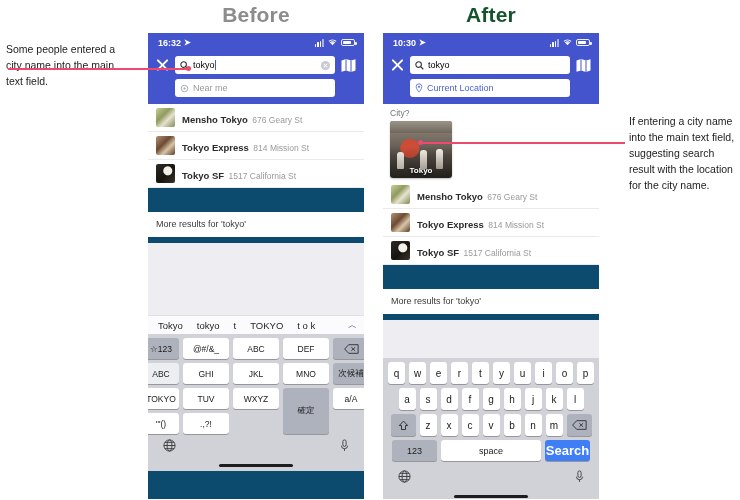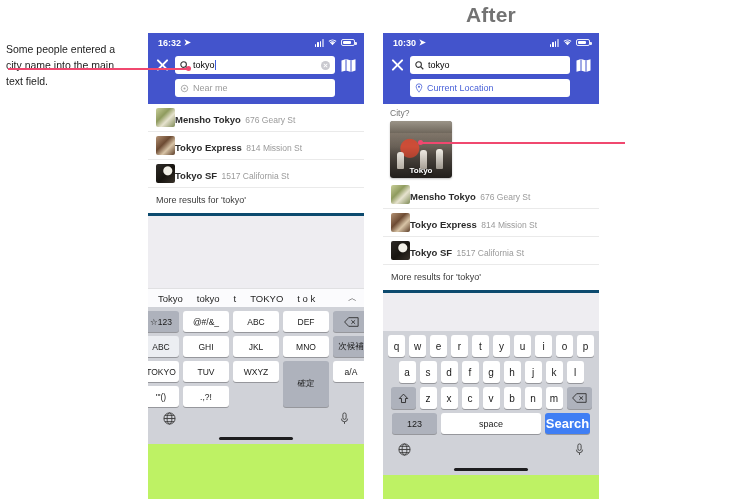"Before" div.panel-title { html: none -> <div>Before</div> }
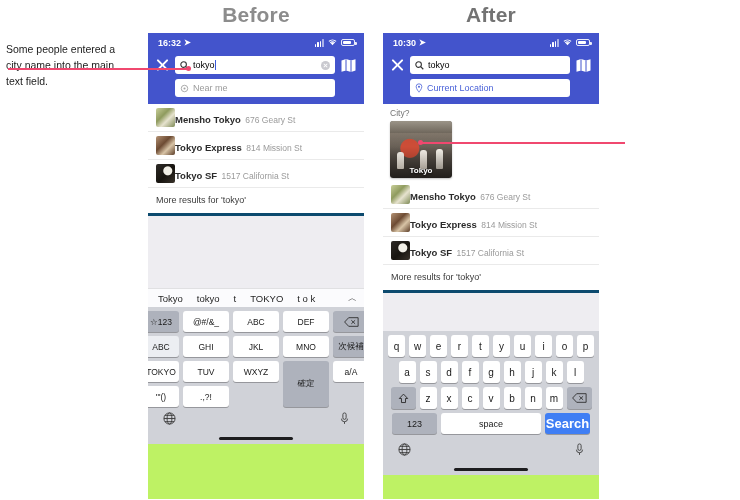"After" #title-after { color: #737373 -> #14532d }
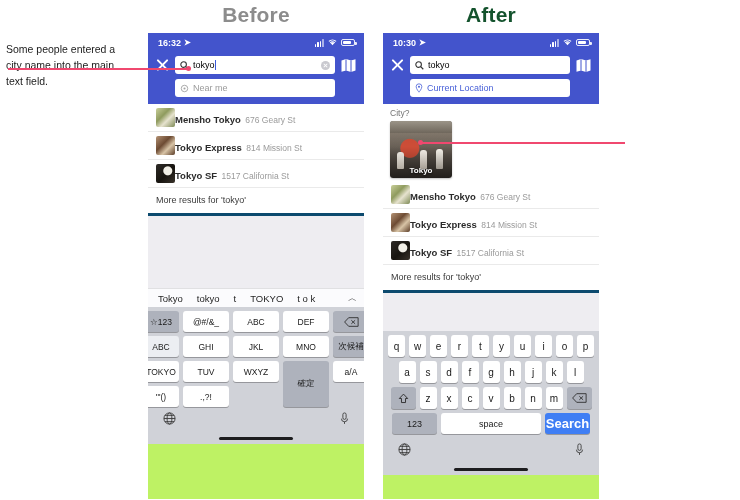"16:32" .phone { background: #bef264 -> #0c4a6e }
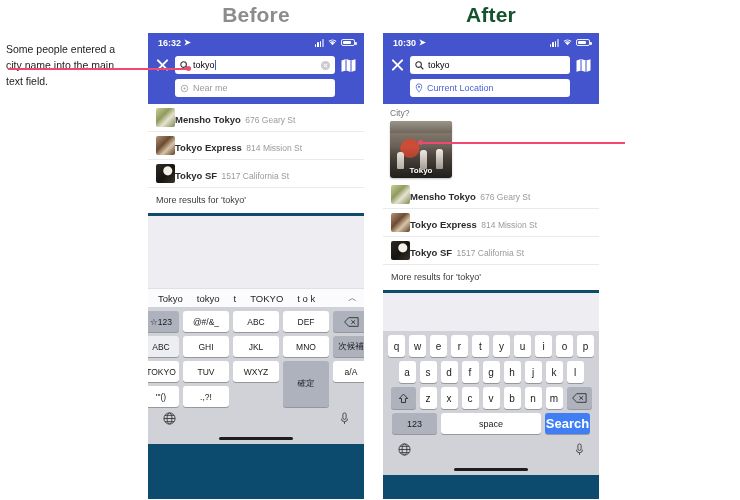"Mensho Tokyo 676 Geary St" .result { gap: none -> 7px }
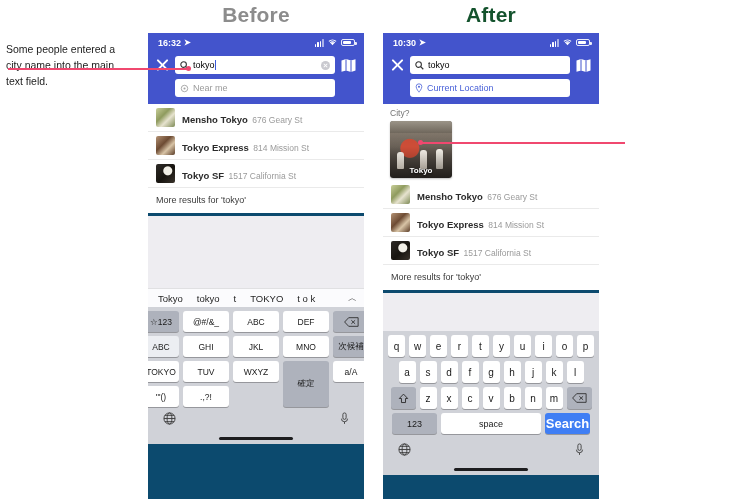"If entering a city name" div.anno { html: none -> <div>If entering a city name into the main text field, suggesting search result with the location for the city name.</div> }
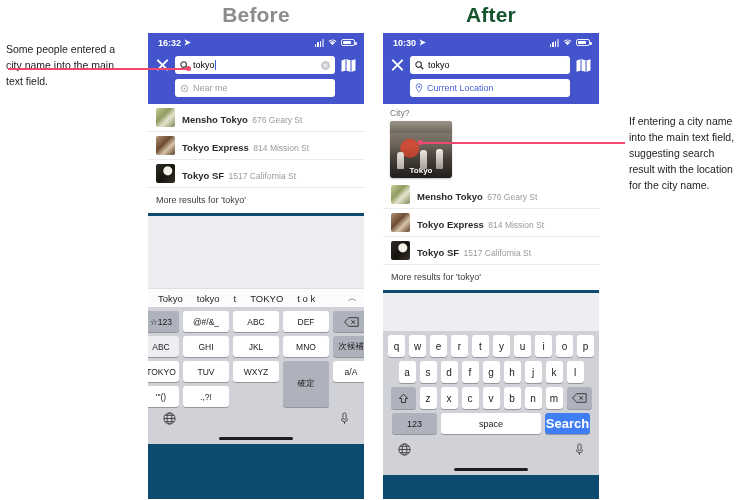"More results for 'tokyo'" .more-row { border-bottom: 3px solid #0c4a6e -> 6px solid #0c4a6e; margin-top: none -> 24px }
..........
_Task statement_
In the listing above, find the line with "background: #bef264 ->" and the line with "none -> <div>If". Output both, plus every line between them, and no pictures.

_Task output_
"16:32" .phone { background: #bef264 -> #0c4a6e }
"Mensho Tokyo 676 Geary St" .result { gap: none -> 7px }
"If entering a city name" div.anno { html: none -> <div>If entering a city name into the main text field, suggesting search result with the location for the city name.</div> }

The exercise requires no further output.